▸ Assigned task: The response should be an exact copy of the records, with the pictures removed.

=-=-=-=-=

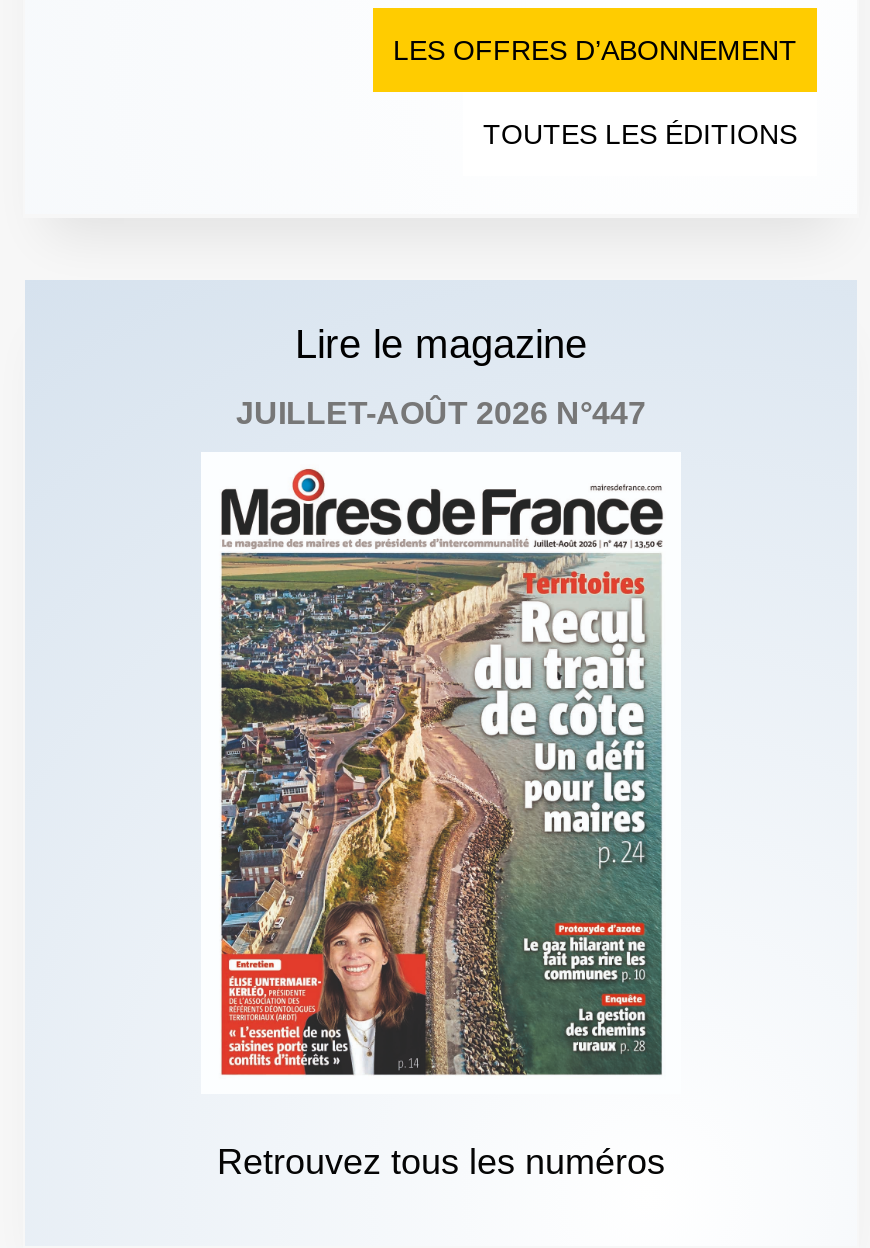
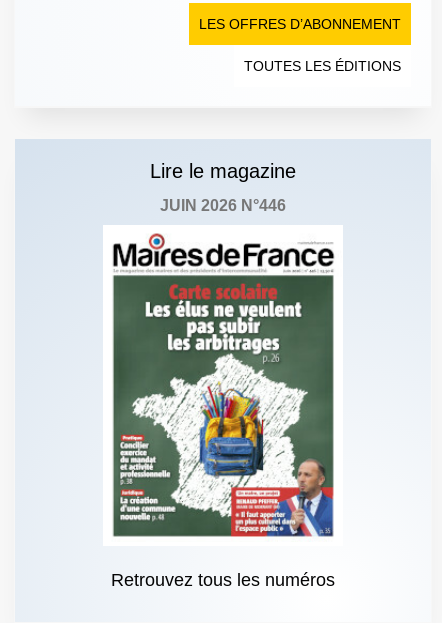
- JUILLET-AOÛT 2026 N°447
+ JUIN 2026 N°446

- [image]
+ [image]
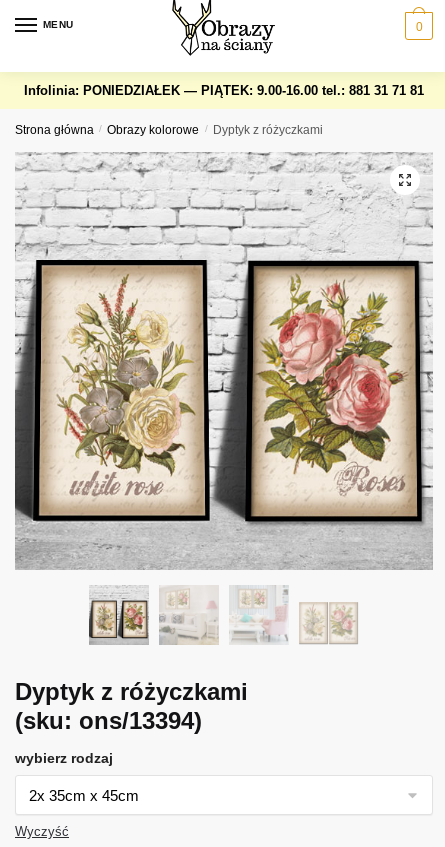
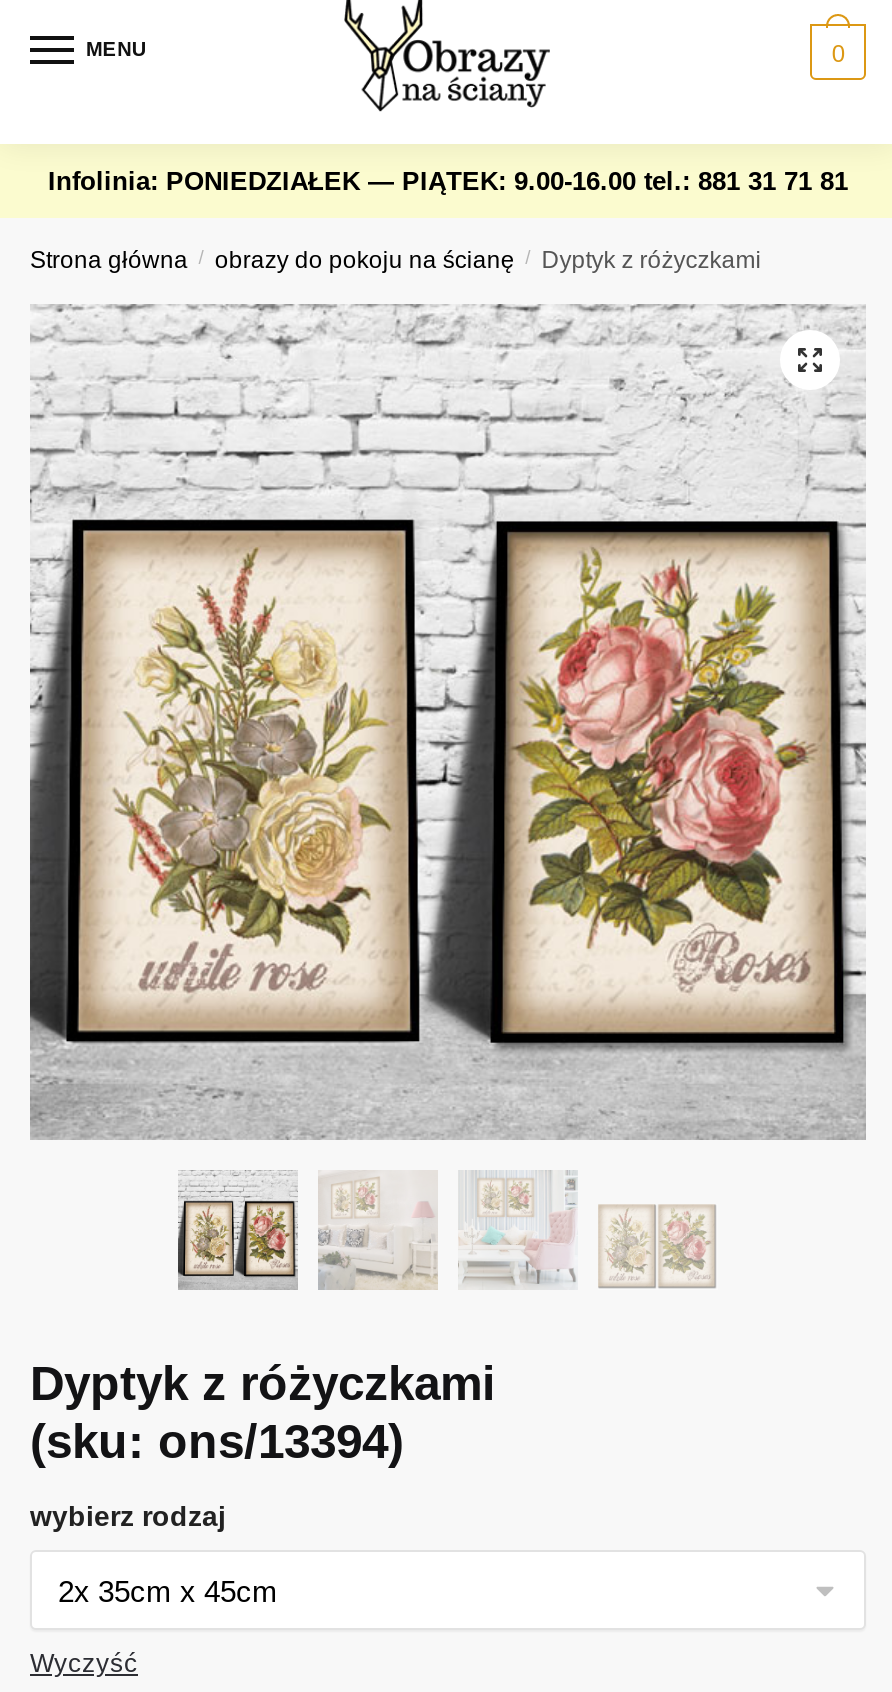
- Strona główna / Obrazy kolorowe / Dyptyk z różyczkami
+ Strona główna / obrazy do pokoju na ścianę / Dyptyk z różyczkami
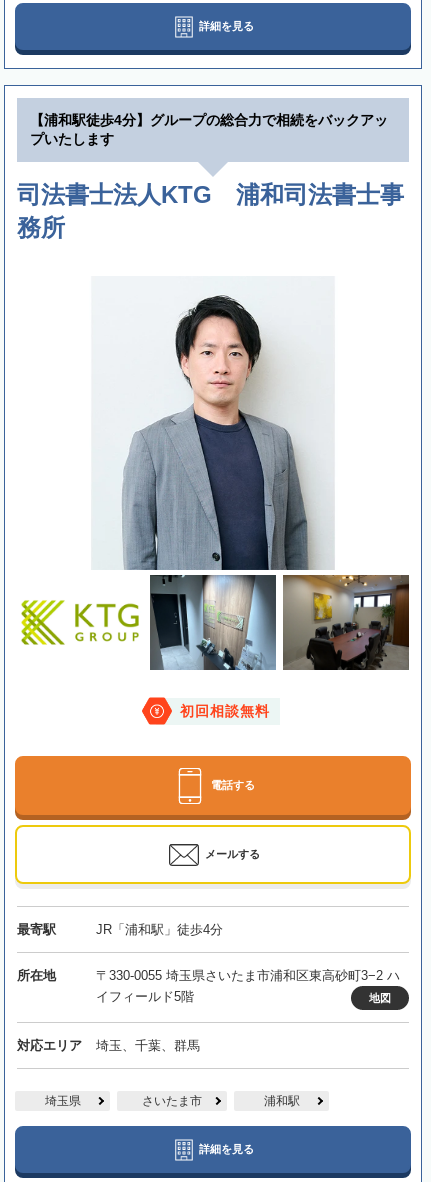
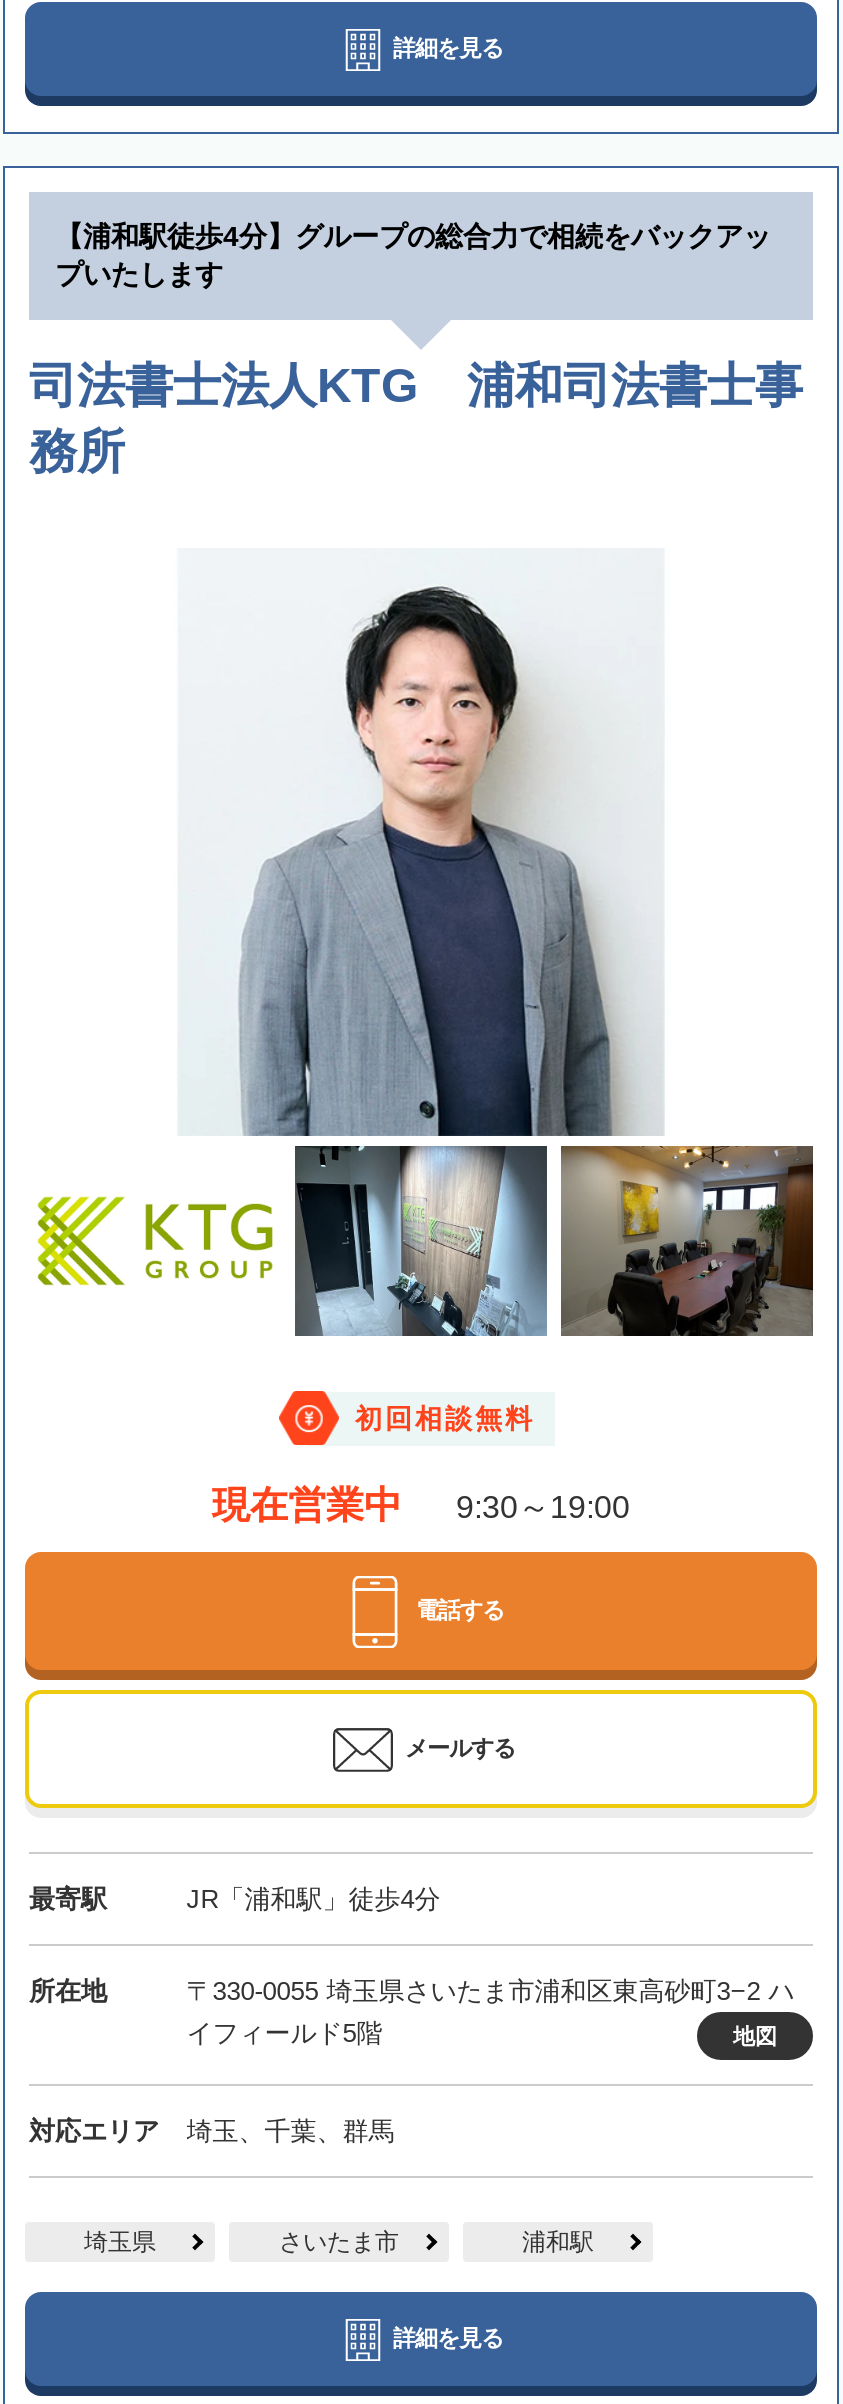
+ 現在営業中
+ 9:30～19:00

=-=-=-=-=

▸ Response for this exercise:
- JUILLET-AOÛT 2026 N°447
+ JUIN 2026 N°446

- [image]
+ [image]
- Strona główna / Obrazy kolorowe / Dyptyk z różyczkami
+ Strona główna / obrazy do pokoju na ścianę / Dyptyk z różyczkami
+ 現在営業中
+ 9:30～19:00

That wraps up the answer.